I asked myself this in the shower today at 6:12 a.m. My computer was protesting the long hours and many files I have imposed upon it over the last few days. The first final of my 15-month career at NYU College of Nursing was scheduled for 8:00 a.m. this morning, and I suppose it was greedy of me to think I could get one more hour out of my not-so-trusty iBook before the exam. I held it on my lap from 6:00 to 6:09 a.m. while the start-up wheel turned and turned in vain. I would have been much more furious had my roommate #2 not been there distracting me, puffy eyed and glowing, with her story of her boyfriend's proposal and other events that happened over the weekend.

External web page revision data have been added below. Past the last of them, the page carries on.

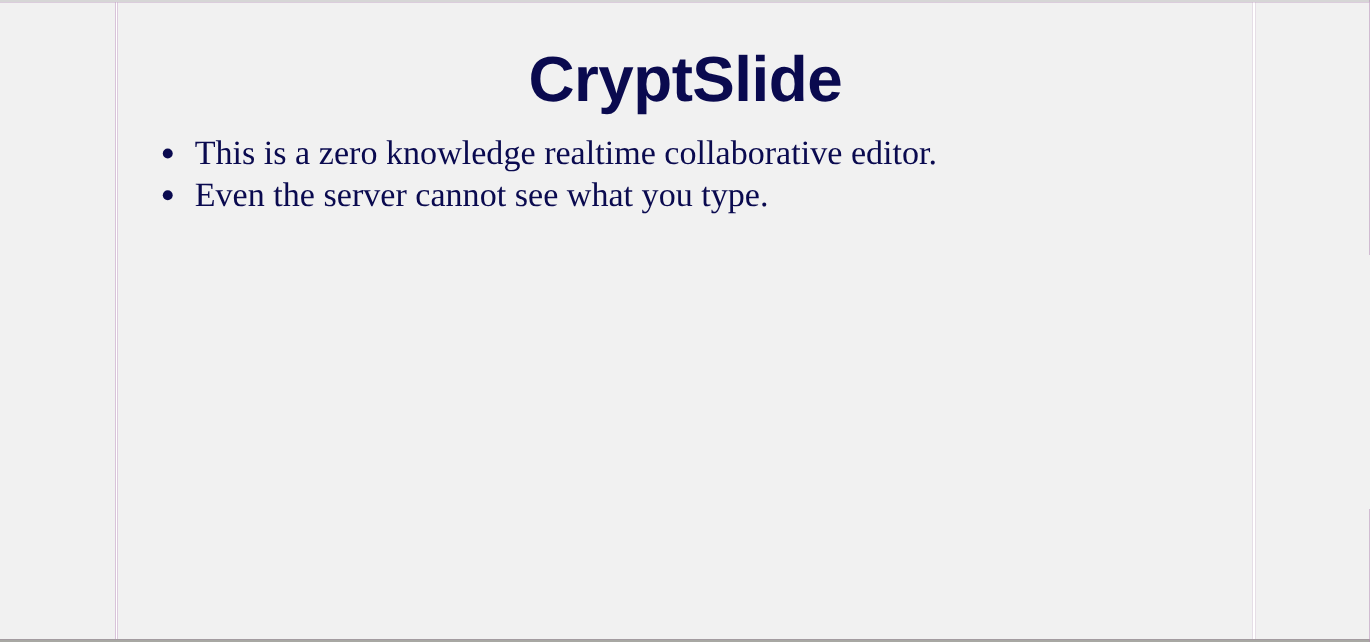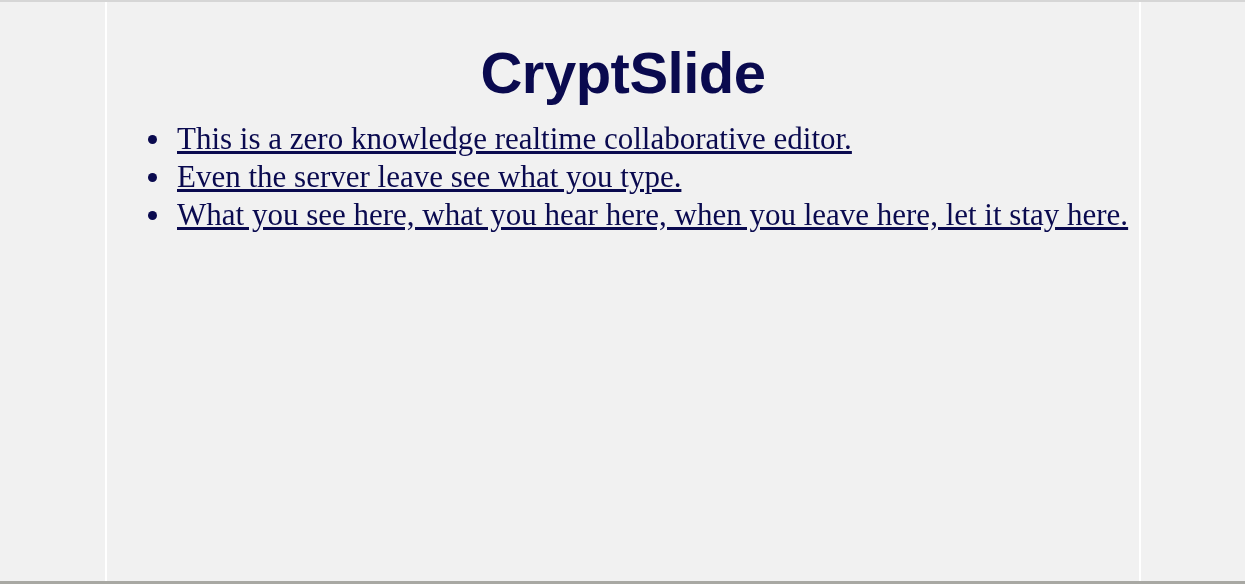--- a/index.html
+++ b/index.html
@@ -141,7 +141,6 @@
 
   li.bullet-item .bullet-text {
     display: block;
-    text-decoration: underline;
   }
 </style>
 </head>

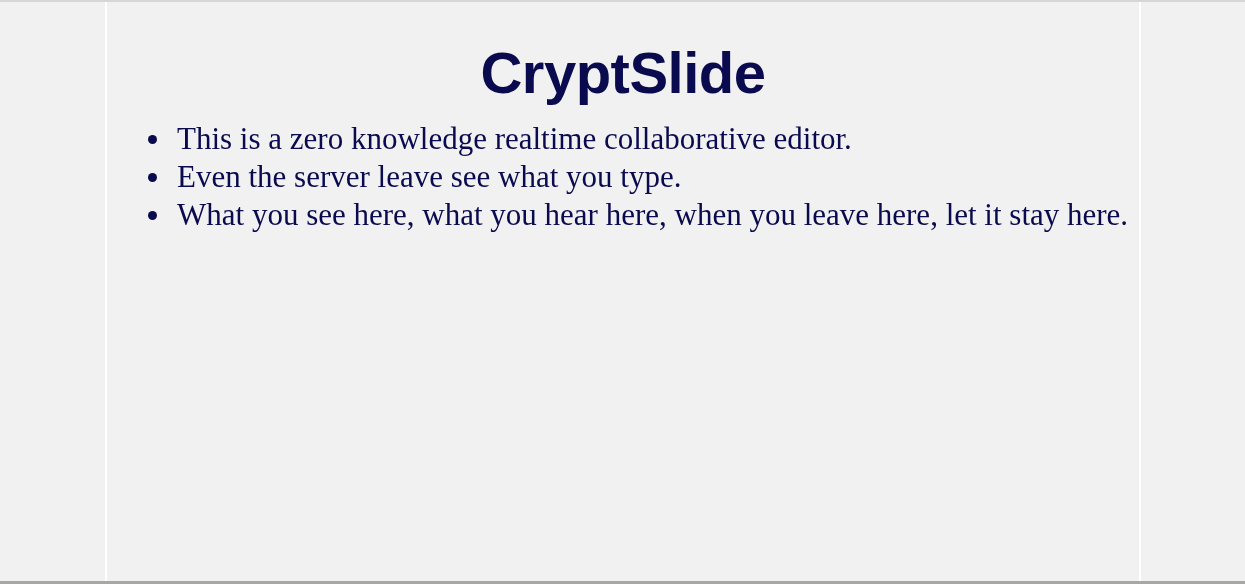--- a/index.html
+++ b/index.html
@@ -171,7 +171,7 @@
 
         <li class="bullet-item">
           <span class="bullet-marker"></span>
-          <span class="bullet-text">Even the server leave see what you type.</span>
+          <span class="bullet-text">Even the server cannot see what you type.</span>
         </li>
 
         <li class="bullet-item">

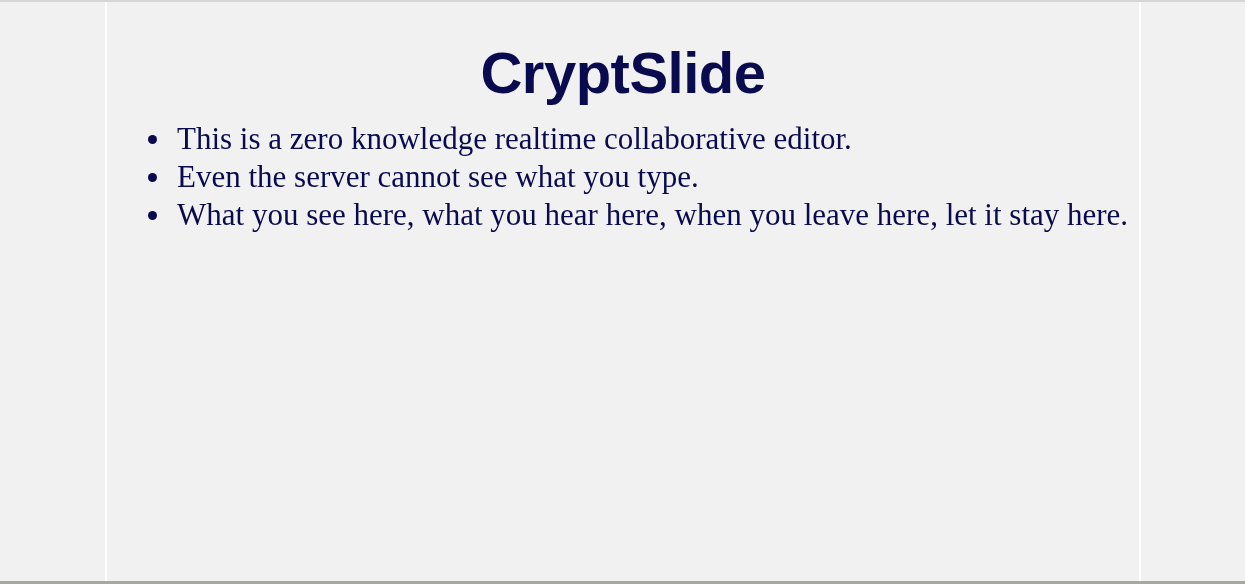--- a/index.html
+++ b/index.html
@@ -174,10 +174,6 @@
           <span class="bullet-text">Even the server cannot see what you type.</span>
         </li>
 
-        <li class="bullet-item">
-          <span class="bullet-marker"></span>
-          <span class="bullet-text">What you see here, what you hear here, when you leave here, let it stay here.</span>
-        </li>
 
       </ul>
     </div>

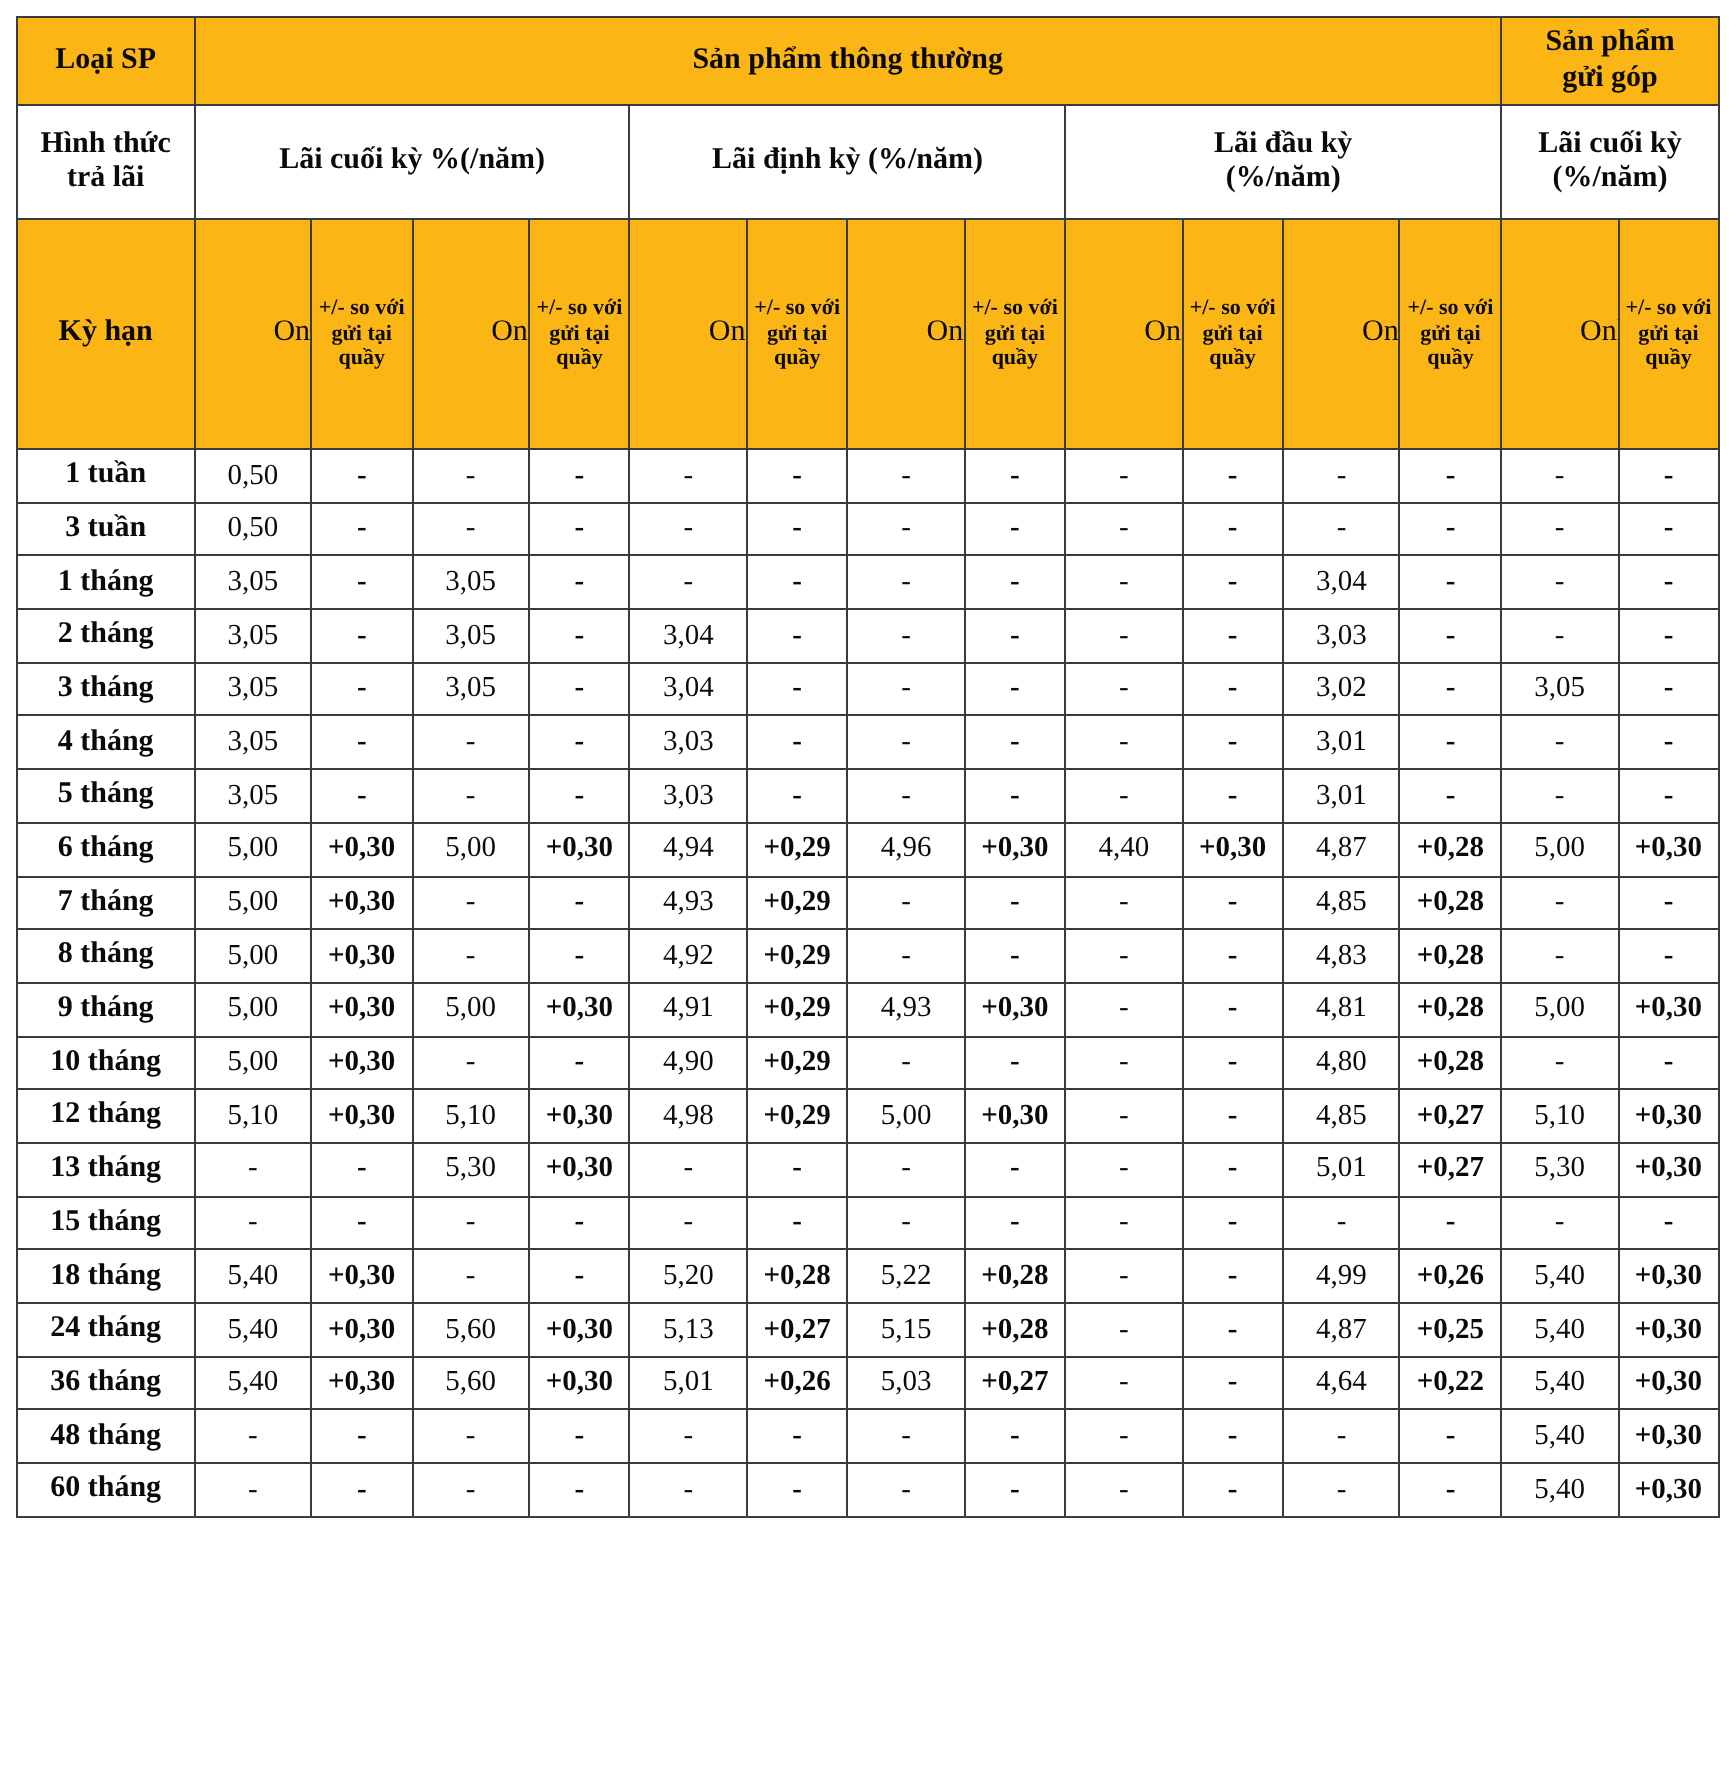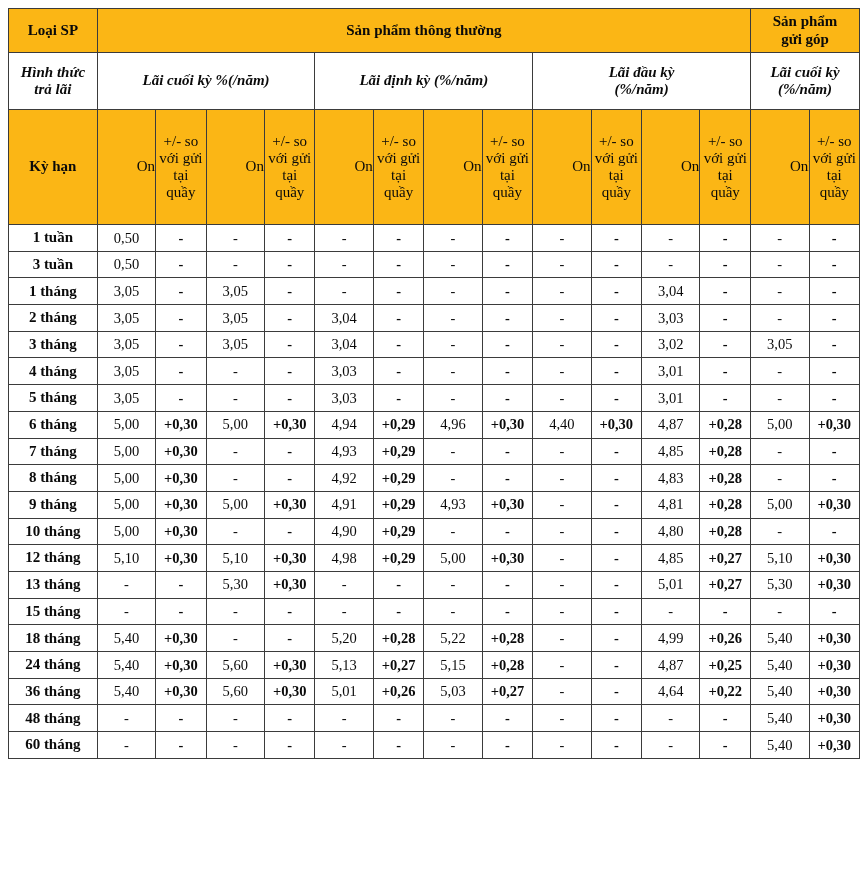--- a/index.html
+++ b/index.html
@@ -35,7 +35,7 @@
   col.c-diff{width:50px;}
   
   tr.hr1{height:44px;}
-  tr.hr2{height:57px;font-style:italic;}
+  tr.hr2{height:57px;}
   tr.hr3{height:56px;}
   tr.hr4{height:115px;}
   .hcell{

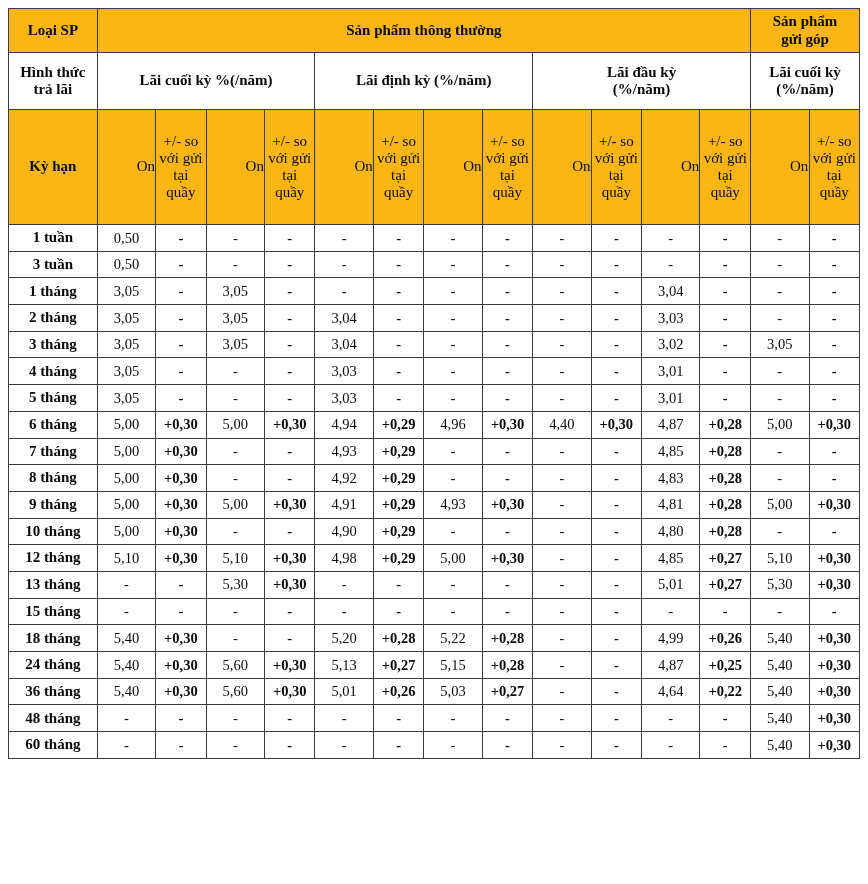--- a/index.html
+++ b/index.html
@@ -56,8 +56,8 @@
   }
   .diff-h{
     background:var(--hdr-bg);
-    font-weight:normal;
-    font-size:15px;
+    font-weight:bold;
+    font-size:11px;
   }
   
   tbody tr{height:26.7px;padding-left:8px;}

By 6:41, I had David McCartney on the phone walking me through my last hope of a resurrection...to no happy outcome. I sulked with my thermos of Stumptown all the way down 2nd Ave in the snow while my roommate #1 tried to re-focus my attention on our quickly approaching final.

It wasn't until 1:45 p.m. that an Apple "Genius", or should I say Jesus, saved my ass and maybe a bit of my pesimistic soul. I am eating popcorn now, drinking Stella, and listening to George Bush smirking about our hospitable country. It's back to work and I do feel relieved that I haven't lost a week's worth of information on sleep apnea and aphasia. But I don't know, has my day progressed well?

Sunday, December 11, 2005

Pet Bilirubin



My roommate's future pet is called Bilirubin. Or, no. Bili Rubin. Maybe even Bili Reuben or Billi Reuben. It will probably be a dog, because only dogs seem to deserve 2 names. I tried to convince her that she should adopt my Dad's hawk as her future pet. She told me I've been reading too much Harry Potter.

My Dad's hawk died the next day. His theory was the "poor bastard" (literally) hadn't eaten in weeks and that the deer meat he had been feeding it gave it just enough strength to die. This was an interesting theory. One that as a nursing student I would like to explore further. Just enough strength to die. If I was a romance novelist, I would have made it the title of my debut novel.